她从不认为邵峋的财富以及家世和她有什么必然的关系,从小的经历已经让她变成了一个彻头彻尾的悲观主义者。
她认为自己有一天必然下坠,而没有任何人能给她托底。
邵峋每工作一个小时,就会上来看看她。
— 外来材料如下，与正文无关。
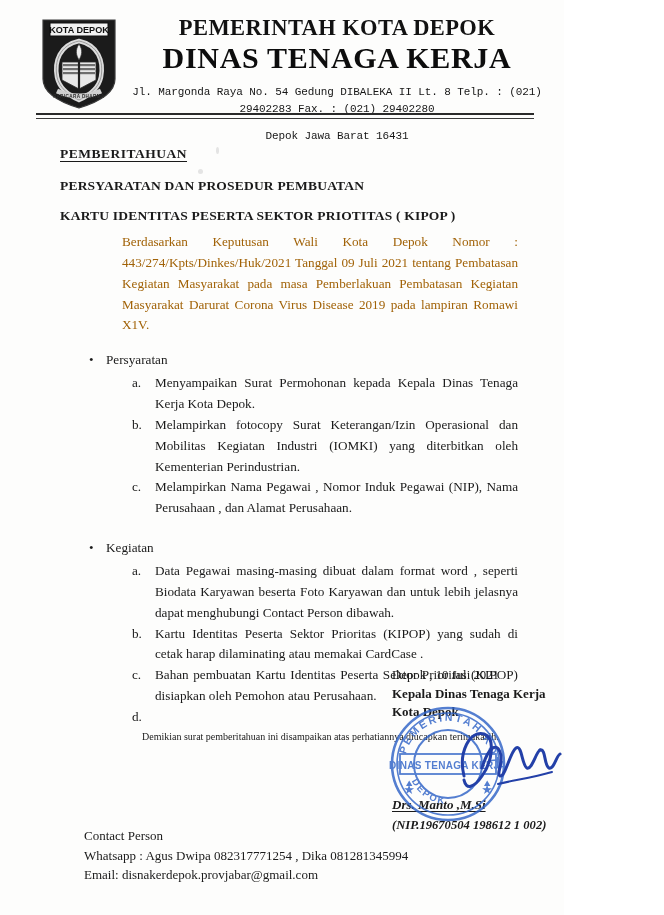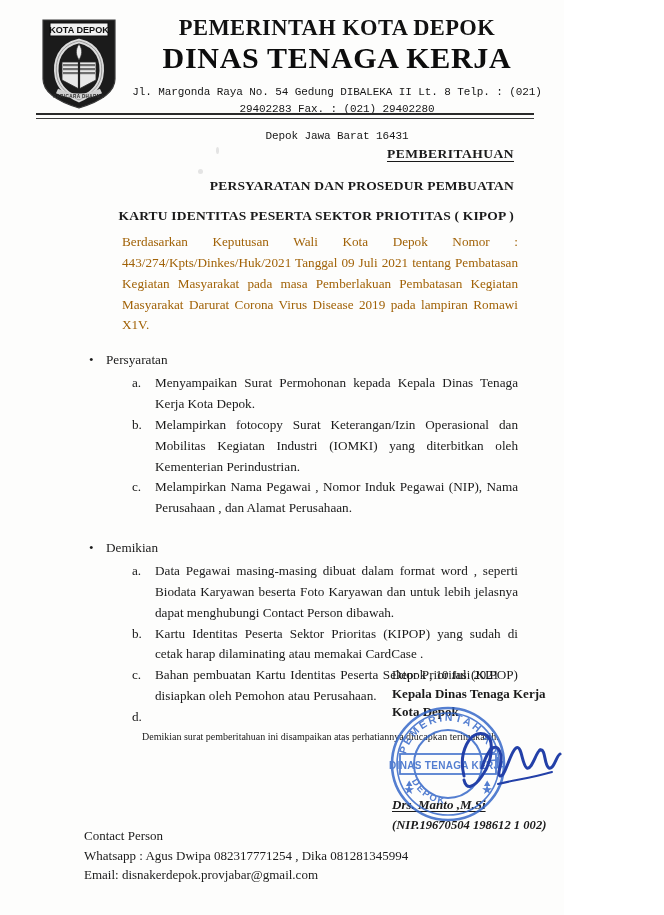"PEMBERITAHUAN" .titles { right: 50px -> 44px; text-align: right -> left }
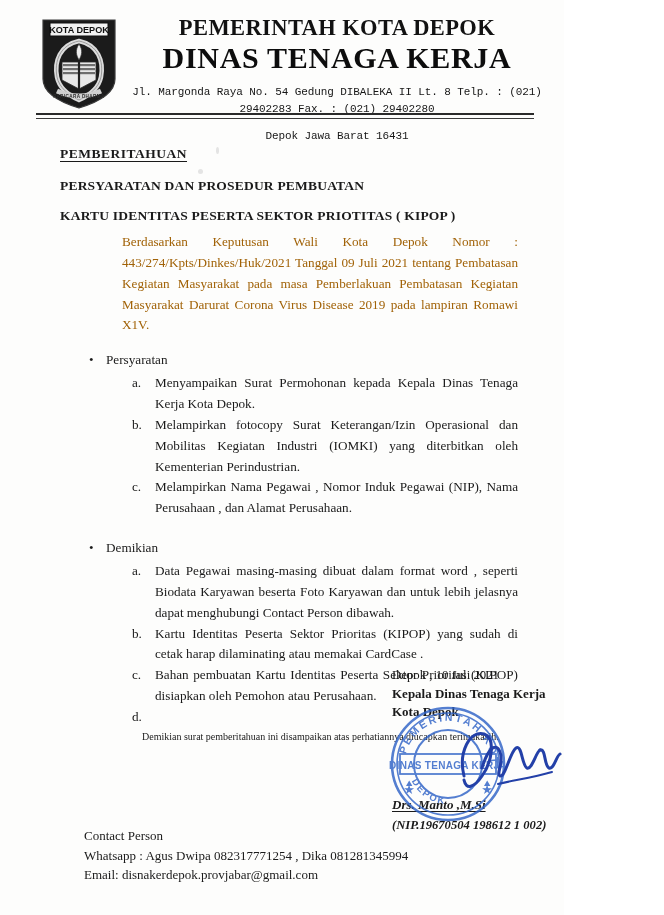"Demikian" span.bullet-label { text: Demikian -> Kegiatan }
虽然她在上面干了什么他通过监控看得一清二楚。
“宝贝,我不在的时候,你会无聊吗?”邵峋一边吻她,一边问。
叶兰绡不知该如何回答。
显然是不会的,她还有很多资料书没看,还有很多事没做。
但如果回答说不会,便显得邵峋对她来说没那么重要了。
邵峋希望她生命里所有有趣的事都和他有关,他不在她身边,她就应当是苍白的、无聊的、空虚的、患得患失的。
叶兰绡觉得这个问题怎么回答都不对,便头一次主动吻了邵峋的唇,这样他就再也问不出来了。
邵峋激动得不行了,眼里闪过从未有过的动容和欣喜,亮晶晶的,像三岁小孩吃到第一颗糖,五岁小孩第一次喝到可乐。
“宝贝,你是不是有一点点喜欢我了呢?”他几乎喜极而泣。
叶兰绡心想,又是一个陷阱题。
只好又吻他。
那天他们像两只水坑里快要断水的鱼,互相交换着身体里所剩不多的液体。
邵峋第一次被主动回应,快乐得不知所以,他强势地攻城略地,叶兰绡腿软得像面条,站也站不住,身子一直往后栽。
邵峋轻笑着托住她的背。
两个人在奶油地毯上胡闹了半天,直把地毯弄得黏黏腻腻的,叶兰绡再也不想赤脚在地毯上跑来跑去了。
不久,那天价地毯被送走,重新铺上了新的地毯。
叶兰绡最后嘴也麻了,舌尖也破了,嘴唇三天都没什么知觉,怀疑它离家出走了。
第三卷:苍耳发卡
35
◎人神元年◎
叶兰绡最近很喜欢晚上去游泳,而且是裸泳。
邵峋不爱游泳。
她发现裸泳能给她带来一种自由的感觉,这算是她在邵峋身边少有的能喘息的时刻。
裸泳前她会提前清退外人,调试水温,关掉吊顶上的大灯,只留下几盏影影绰绰的小灯。
这是她每日私密又惬意的20分钟。
但她发现泳池边最近总是怪事连连。
有一晚,她换好泳衣,正要往水里扎。
突然看见泳池上空燃起一堆冰蓝色的火焰,叶兰绡擦了擦眼睛,怀疑自己眼花了。
然后,有几个穿着长袍马褂的人不知打哪儿来,他们哆嗦着身子,搓着手,其中一个还吧嗒着烟枪,围在一起一边说话一边烤着那冰火。
没有温度的火焰在泳池上空晃动。
那么大一团火,却没在水面上落下一朵影子。
叶兰绡以为这只是“幻阴”病毒带来的幻影,只要她克服心理障碍,便不会对她本人有影响。